Template-Assisted Synthesis of Dy3+-Doped Bi2SiO5 Nanospheres with Excellent Luminescence and Thermal Stability.

Abstract

In this work, Dy³⁺-doped Bi₂SiO₅ nanoparticles with uniform spherical morphology and narrow size distribution have been successfully synthesized using a facile template-assisted approach. The effects of sintering temperature and Dy³⁺ doping concentration on the phase composition, morphology, and luminescence properties of Bi₂SiO₅:Dy³⁺ nanophosphor are systematically investigated through X-ray diffraction, scanning electron microscopy, and photoluminescence (PL) spectroscopy.

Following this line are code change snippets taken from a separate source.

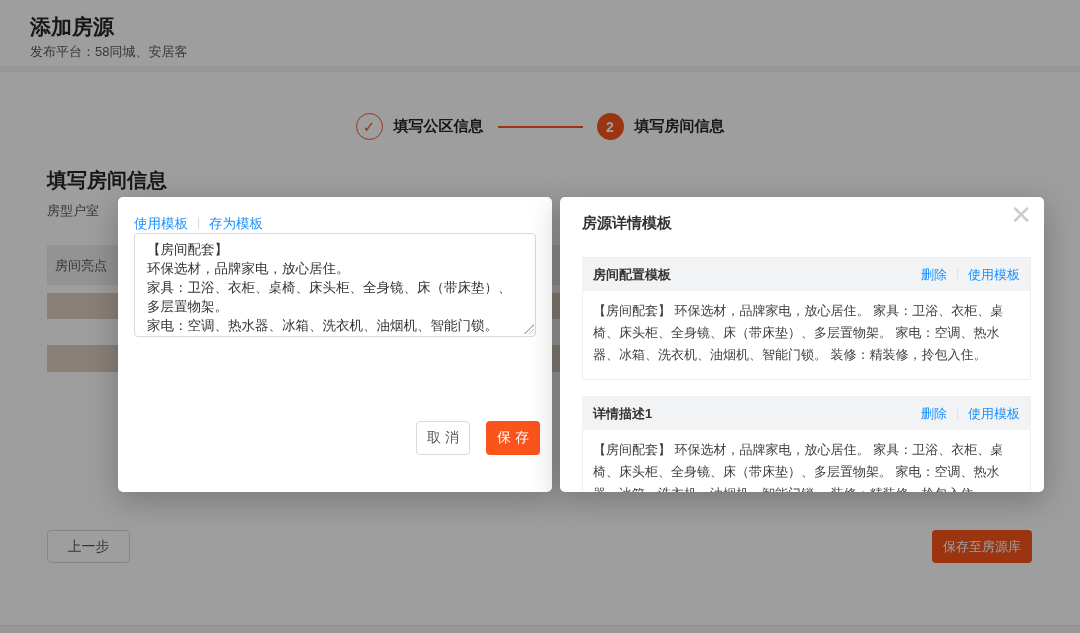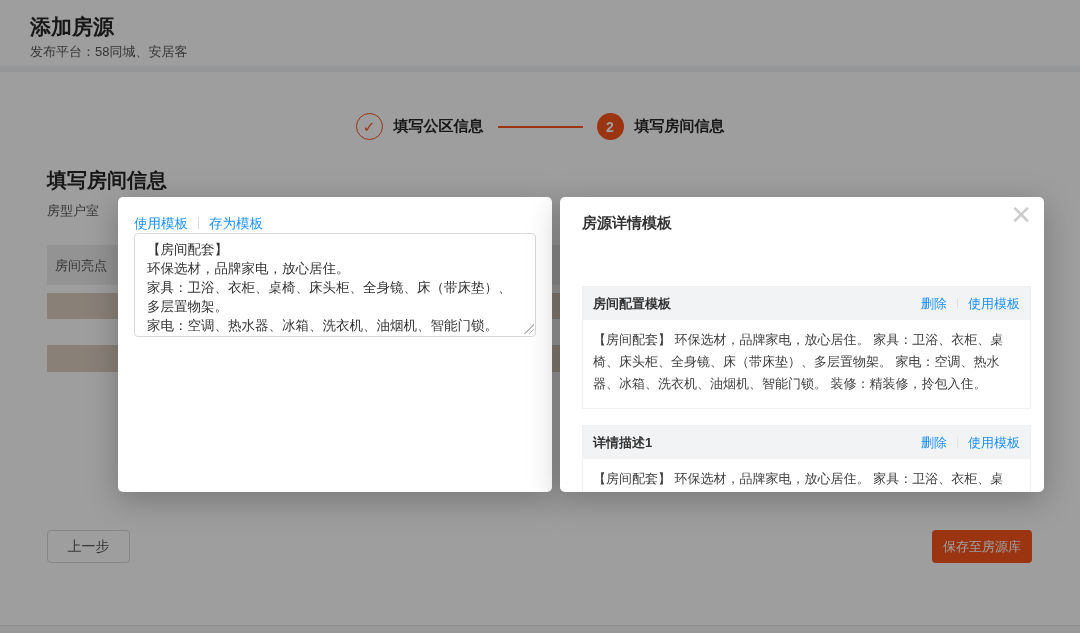--- a/index.html
+++ b/index.html
@@ -101,7 +101,7 @@
     position:absolute; top:2px; right:12px; font-size:26px; color:#ccc; background:none; border:none;
     cursor:pointer; line-height:1.3; font-family:"DejaVu Sans",sans-serif;
   }
-  .mr-body { padding:78px 13px 0 22px; }
+  .mr-body { padding:49px 13px 0 22px; }
   .tpl-item { border:1px solid #eef0f2; margin-top:11px; }
   .tpl-item + .tpl-item { margin-top:16px; }
   .tpl-item-header {

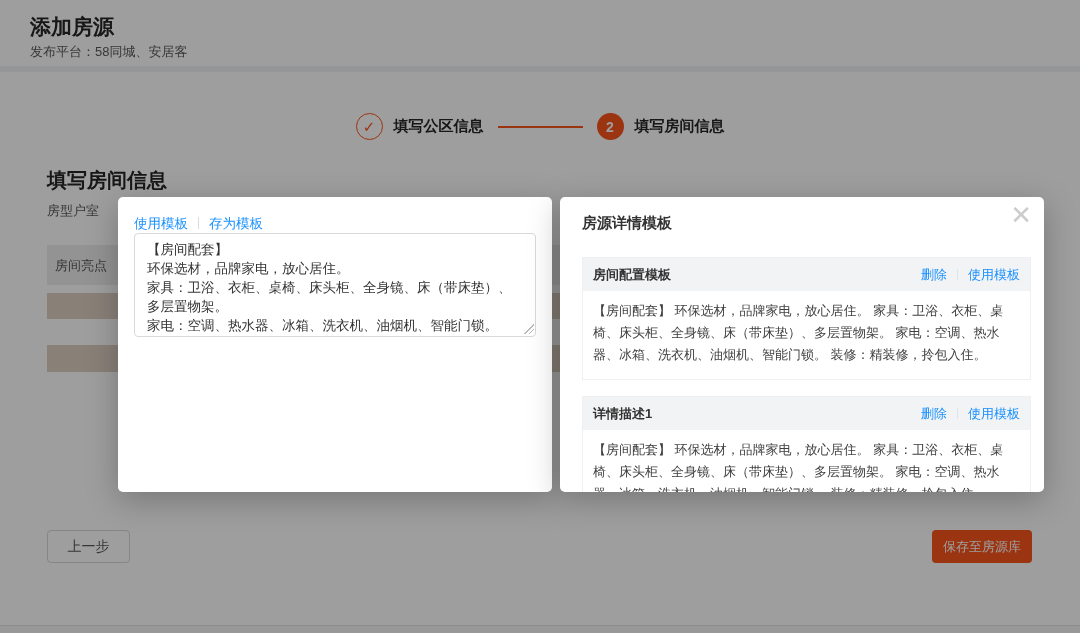--- a/index.html
+++ b/index.html
@@ -177,6 +177,10 @@
         <div class="ta-handle"></div>
       </div>
     </div>
+    <div class="ml-footer">
+      <button class="btn-cancel">取 消</button>
+      <button class="btn-save">保 存</button>
+    </div>
   </div>
 
   <div class="modal modal-right">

X-ray diffraction results confirm that the synthesized Bi₂SiO₅:Dy³⁺ nanospheres exhibit a pure tetragonal phase. Meanwhile, the phosphor particles are composed of monodisperse nanospheres with an average diameter of approximately 265 nm. Upon excitation at 388 nm, intense photoluminescence is noted in the blue (⁴F_9/2→⁶H_15/2) and yellow (⁴F_9/2→⁶H_13/2) spectral regions due to the characteristic emissions of Dy³⁺ ions. Temperature-dependent PL spectra reveal that the optimized Bi₂SiO₅:2.5%Dy³⁺ nanospheres maintain extraordinary luminescence thermal stability, retaining 81.0% of its emission intensity at 423 K compared to 303 K. The phosphor also showed remarkable color stability, with CIE chromaticity coordinates shifting minimally from (0.377, 0.413) at 303 K to (0.373, 0.407) at 423 K. This newly developed Bi₂SiO₅:Dy³⁺ nanospheres exhibit commendable PL properties, enabling them as promising candidates for yellow phosphors in LEDs and display applications.